I feel guilty about being pissed off by this, but it feels kind of shameful when I’m in a better space and everybody in my ‘real’ life goes well done wow awesome the meds are working it’s fantastic yay! Anything more than quiet happiness/relief about it is just too much pressure and although probably unintended, can feel a tad patronising. Please just say something along the lines of that’s really good to hear, long may it last. Thanks and sorry for all the neurosis.

How about the culprit itself – we all get angry about bipolar, right? The reason is simple to state and complex to understand; it’s a low down, yellow bellied, snake of a dirty thief. I can tell myself it’s fabulous to have the extra perception, empathy and more intense emotions, but I’d trade it all in a heartbeat for peace. Anyway, them’s the breaks and when I don’t hate my own guts, I like myself lots.

Here be foolosophy:

Contrary to appearances, I don’t spend my entire life pissed off. Sometimes I’m morose. Ahem. Nah, you guys must know by now that I laugh a lot. It’s great to come here and rant and vent and eventually along the way, I laugh at myself for being pissy.

I don’t do soft focus inspiring and motivational clichés, I sorta wish I did sometimes, like the way I wish I had some sort of faith.
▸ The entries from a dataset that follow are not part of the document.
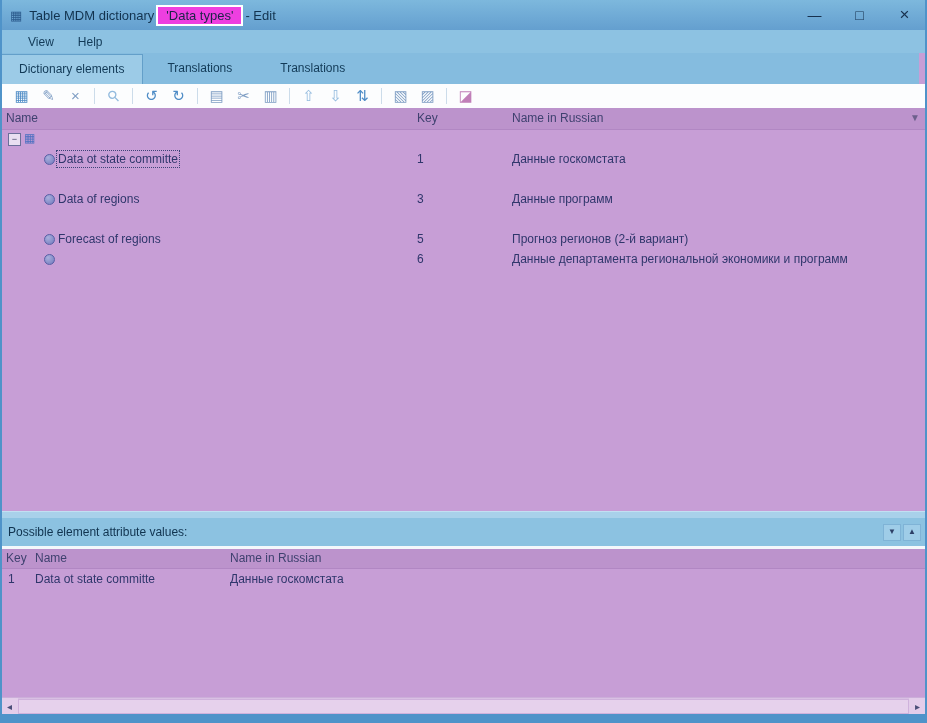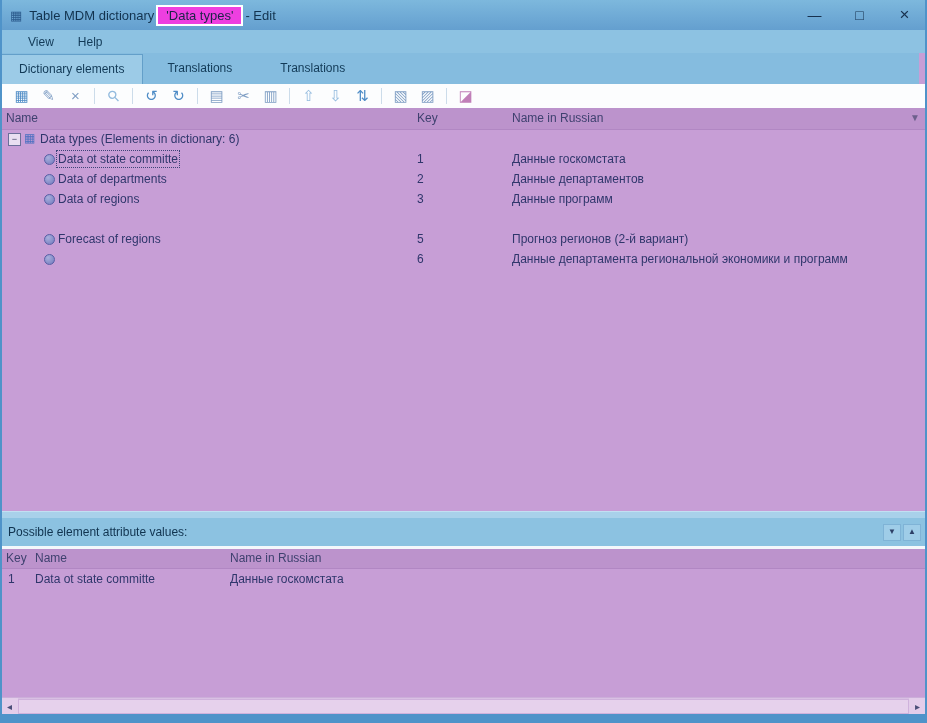"Data types (Elements in dictionary:" span.c-root { html: <span>Data types (Elements in dictionary: 6)</span> -> none }
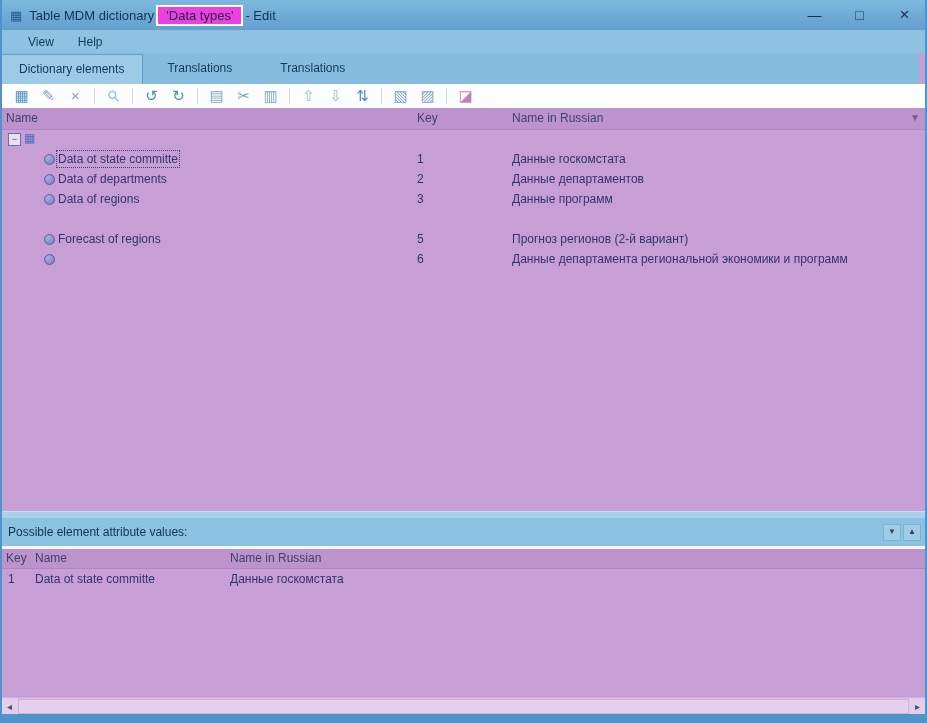"Data of departments" div.trow { html: <div> <span></span> <span>Data of departments</span> <span>2</span> <span>Данные департаментов</span> </div> -> none }
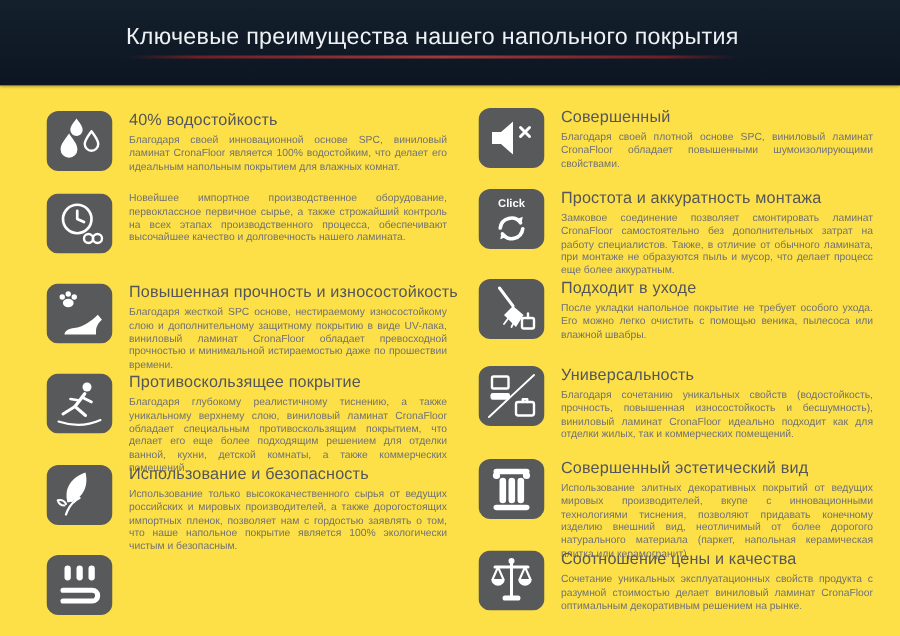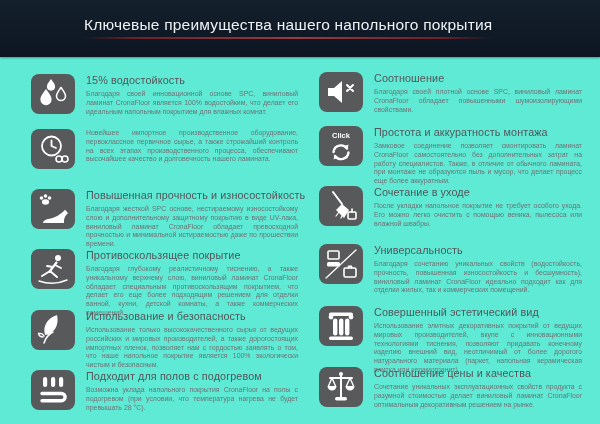"Ключевые преимущества нашего напольного" .page { background: #5eead4 -> #fde047 }
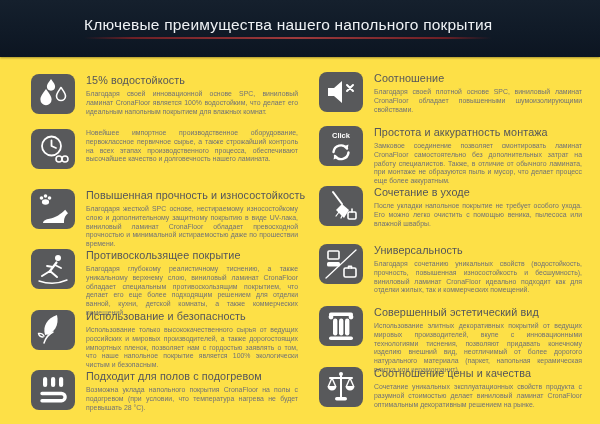"15% водостойкость" h2 { text: 15% -> 40% }
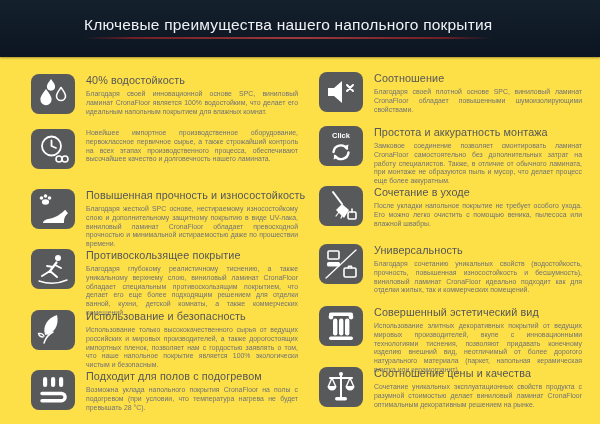"Соотношение" h2 { text: Соотношение -> Совершенный }
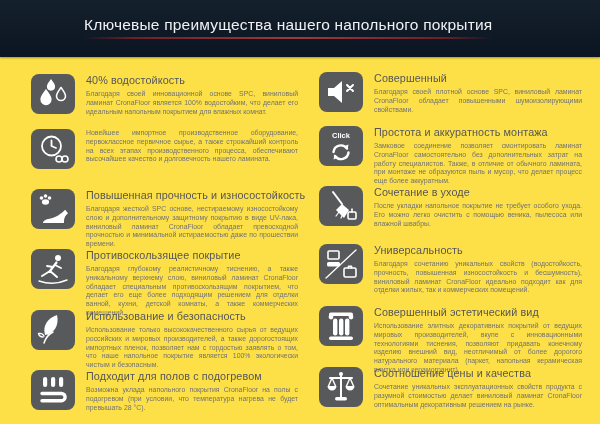"Сочетание в уходе" h2 { text: Сочетание -> Подходит }
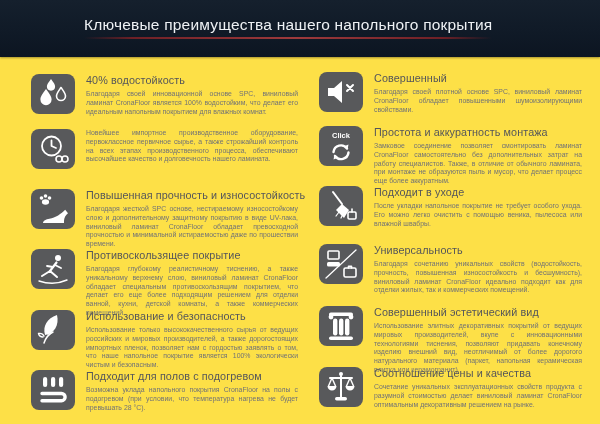"Подходит для полов с подогревом" div.txt { html: <div> <h2>Подходит для полов с подогревом</h2> <p>Возможна уклада напольного покрытия CronaFloor на полы с подогревом (при условии, что температура нагрева не будет превышать 28 °C).</p> </div> -> none }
Because then there would always, always be an answer and meaning, whether there was a solution or not. Genetics, nature and nurture made me what I am and the way I perceive what we call reality, isn’t going to change. Without proof, how could it? The answer for me is always no reason and there just isn’t any meaning. Don’t tell anyone, but I secretly look for silver linings, always. I usually find them too, no matter how reluctantly; lessons are silver linings, for instance. Back to chaos and the absence of meaning … u.npredictability becomes reliable when that’s what you expect. Good things are especially sweet when you’ve considered the worst case scenario too. Here’s the best and most optimistic thing though – wait, we need a new paragraph.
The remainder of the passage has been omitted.